START LISTED ENTRIES
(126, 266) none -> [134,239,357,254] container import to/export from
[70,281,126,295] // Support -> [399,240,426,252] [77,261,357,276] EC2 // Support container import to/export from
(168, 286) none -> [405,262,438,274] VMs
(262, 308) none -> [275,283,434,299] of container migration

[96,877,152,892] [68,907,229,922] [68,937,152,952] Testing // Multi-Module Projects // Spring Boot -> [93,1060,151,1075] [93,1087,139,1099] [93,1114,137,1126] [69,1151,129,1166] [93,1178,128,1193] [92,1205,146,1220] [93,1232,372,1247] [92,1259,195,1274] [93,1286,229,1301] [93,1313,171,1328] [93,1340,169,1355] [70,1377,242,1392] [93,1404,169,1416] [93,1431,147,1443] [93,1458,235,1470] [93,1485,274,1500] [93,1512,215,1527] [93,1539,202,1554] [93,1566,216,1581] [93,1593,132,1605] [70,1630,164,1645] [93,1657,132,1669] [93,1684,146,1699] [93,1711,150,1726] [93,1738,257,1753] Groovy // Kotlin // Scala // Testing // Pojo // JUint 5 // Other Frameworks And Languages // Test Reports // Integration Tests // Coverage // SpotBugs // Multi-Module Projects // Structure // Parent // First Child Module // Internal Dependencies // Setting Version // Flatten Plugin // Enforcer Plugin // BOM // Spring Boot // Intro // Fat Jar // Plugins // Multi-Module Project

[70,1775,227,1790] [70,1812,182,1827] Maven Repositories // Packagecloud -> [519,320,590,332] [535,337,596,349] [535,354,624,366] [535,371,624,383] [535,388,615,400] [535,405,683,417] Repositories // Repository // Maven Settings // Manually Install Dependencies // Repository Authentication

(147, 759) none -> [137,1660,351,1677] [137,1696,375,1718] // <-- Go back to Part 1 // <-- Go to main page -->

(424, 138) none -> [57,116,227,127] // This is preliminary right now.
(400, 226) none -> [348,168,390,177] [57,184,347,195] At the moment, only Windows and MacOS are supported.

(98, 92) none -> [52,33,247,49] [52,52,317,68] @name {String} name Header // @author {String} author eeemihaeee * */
END LISTED ENTRIES
§ ACTIVITY
Transcribe all of the material exactly. Omit nothing.

§ RESULT OF THE EXERCISE
(126, 266) none -> [134,239,357,254] container import to/export from
[70,281,126,295] // Support -> [399,240,426,252] [77,261,357,276] EC2 // Support container import to/export from
(168, 286) none -> [405,262,438,274] VMs
(262, 308) none -> [275,283,434,299] of container migration

[96,877,152,892] [68,907,229,922] [68,937,152,952] Testing // Multi-Module Projects // Spring Boot -> [93,1060,151,1075] [93,1087,139,1099] [93,1114,137,1126] [69,1151,129,1166] [93,1178,128,1193] [92,1205,146,1220] [93,1232,372,1247] [92,1259,195,1274] [93,1286,229,1301] [93,1313,171,1328] [93,1340,169,1355] [70,1377,242,1392] [93,1404,169,1416] [93,1431,147,1443] [93,1458,235,1470] [93,1485,274,1500] [93,1512,215,1527] [93,1539,202,1554] [93,1566,216,1581] [93,1593,132,1605] [70,1630,164,1645] [93,1657,132,1669] [93,1684,146,1699] [93,1711,150,1726] [93,1738,257,1753] Groovy // Kotlin // Scala // Testing // Pojo // JUint 5 // Other Frameworks And Languages // Test Reports // Integration Tests // Coverage // SpotBugs // Multi-Module Projects // Structure // Parent // First Child Module // Internal Dependencies // Setting Version // Flatten Plugin // Enforcer Plugin // BOM // Spring Boot // Intro // Fat Jar // Plugins // Multi-Module Project

[70,1775,227,1790] [70,1812,182,1827] Maven Repositories // Packagecloud -> [519,320,590,332] [535,337,596,349] [535,354,624,366] [535,371,624,383] [535,388,615,400] [535,405,683,417] Repositories // Repository // Maven Settings // Manually Install Dependencies // Repository Authentication

(147, 759) none -> [137,1660,351,1677] [137,1696,375,1718] // <-- Go back to Part 1 // <-- Go to main page -->

(424, 138) none -> [57,116,227,127] // This is preliminary right now.
(400, 226) none -> [348,168,390,177] [57,184,347,195] At the moment, only Windows and MacOS are supported.

(98, 92) none -> [52,33,247,49] [52,52,317,68] @name {String} name Header // @author {String} author eeemihaeee * */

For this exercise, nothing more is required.